Raine uttered a tortured cry as he flew open his eyes.

He saw not the corrupted forest, but complete, impenetrable blackness.

He could see nothing.

Severe pain washed over his mind like a tsunami—countless blazing needles felt as though they pierced every thought.

He staggered back, knees buckling as he sank to the ground, hands pressing fiercely against his eyes.

"Raine!" Karrion sprang forward, catching his faltering form.

"My eyes… I can't see…" Raine's voice warped by agony, cold sweat instantly soaking through his clothes.

Thalia hurried to his side, gripping his wrist as a cool, gentle energy tried to seep into him, assessing his condition.

"Don't move!" she hissed, more strict than ever. "Your forced foresight backlash, compounded by the forest's interference… has shattered your mental defenses and shut down your optic nerves—for now."

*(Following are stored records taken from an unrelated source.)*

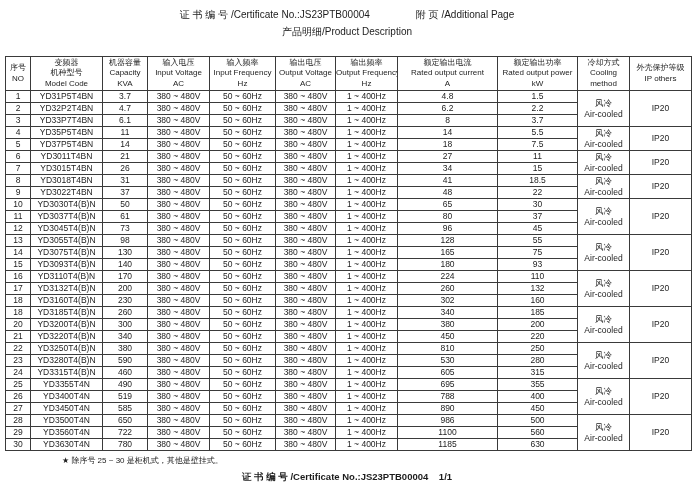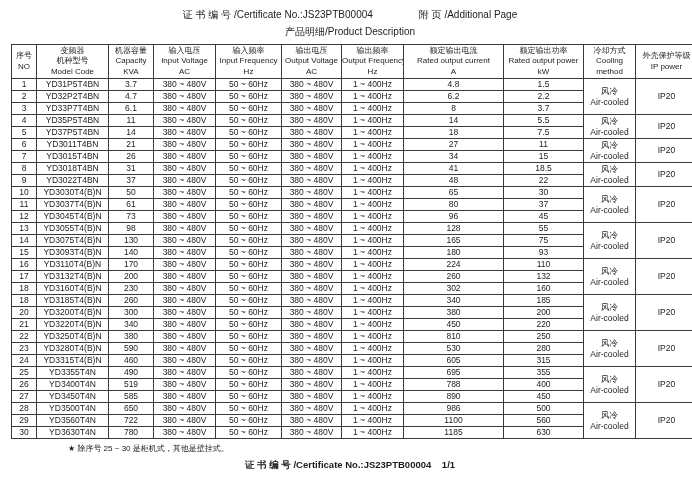--- a/index.html
+++ b/index.html
@@ -1,22 +1,22 @@
 <!DOCTYPE html>
 <html><head>
 <meta charset="utf-8">
 <style>
   html,body{margin:0;padding:0;background:#e8e8e8;}
   .page{
     width:692px;height:495px;background:#ffffff;color:#1c1c1c;
     font-family:"Liberation Sans","DejaVu Sans",sans-serif;
-    box-sizing:border-box;padding:6px 3px 0 11px;position:relative;overflow:hidden;
+    box-sizing:border-box;padding:6px 3px 0 5px;position:relative;overflow:hidden;
   }
   .title-line1{display:flex;justify-content:center;gap:46px;font-size:10px;margin-top:2px;}
-  .title-line2{text-align:center;font-size:10px;margin-top:3px;margin-bottom:5px;}
+  .title-line2{text-align:center;font-size:10px;margin-top:3px;margin-bottom:17px;}
   table.product{
     border-collapse:collapse;table-layout:fixed;width:686px;margin:0 auto;
   }
   table.product th, table.product td{
     border:1px solid #3a3a3a;overflow:hidden;white-space:nowrap;
   }
   table.product th{
     font-weight:normal;font-size:8px;line-height:1.3;text-align:center;
     padding:1px 0;vertical-align:middle;
   }
@@ -103,21 +103,21 @@
             <div>Rated output power</div>
             <div>kW</div>
           </th>
           <th>
             <div>冷却方式</div>
             <div>Cooling</div>
             <div>method</div>
           </th>
           <th>
             <div>外壳保护等级</div>
-            <div>IP power</div>
+            <div>IP others</div>
           </th>
         </tr>
       </thead>
     <tbody>
         <tr>
           <td>1</td>
           <td class="model">YD31P5T4BN</td>
           <td>3.7</td>
           <td>380 ~ 480V</td>
           <td>50 ~ 60Hz</td>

Raine trembled with pain, his face a death-white mask, lips drained of all color.

Thalia examined him, her brow knitting in concern.

Her fingertips brushed his feverish brow, hesitation and inner conflict flickering in her gaze.

She felt his star-blood's turbulence and depletion, and the chaotic force eroding his mind.

Within her chest, the star-shard glowed warm—yearning to merge with Raine's star-blood, to quell the chaos, to mend the damage.

But she knew the price.

Each use of its power sped her own life's toll.

In this corruption-steeped wood, that drain was exponentially amplified.

She stared at Raine's agony—fingertips trembling—then slowly withdrew her hand.

Karrion watched anxiously, powerless to assist.

He scanned the darkness, axe held across his chest, guarding against a surprise attack.

"Blast it!" the dwarf muttered with frustration. "I knew pushing him to do this was a mistake! This wretched wood can warp a dwarf's sense of direction into knots! Now we're lost—and we've gained ourselves a blind man!"

His rough complaint laid bare the grim reality.

Raine was blind and weakened, and here they remained trapped in the ever-shifting, malevolent wood, with only a single faint, possibly misleading sense of direction gleaned from chaos.

The path ahead had never seemed so dark or uncertain.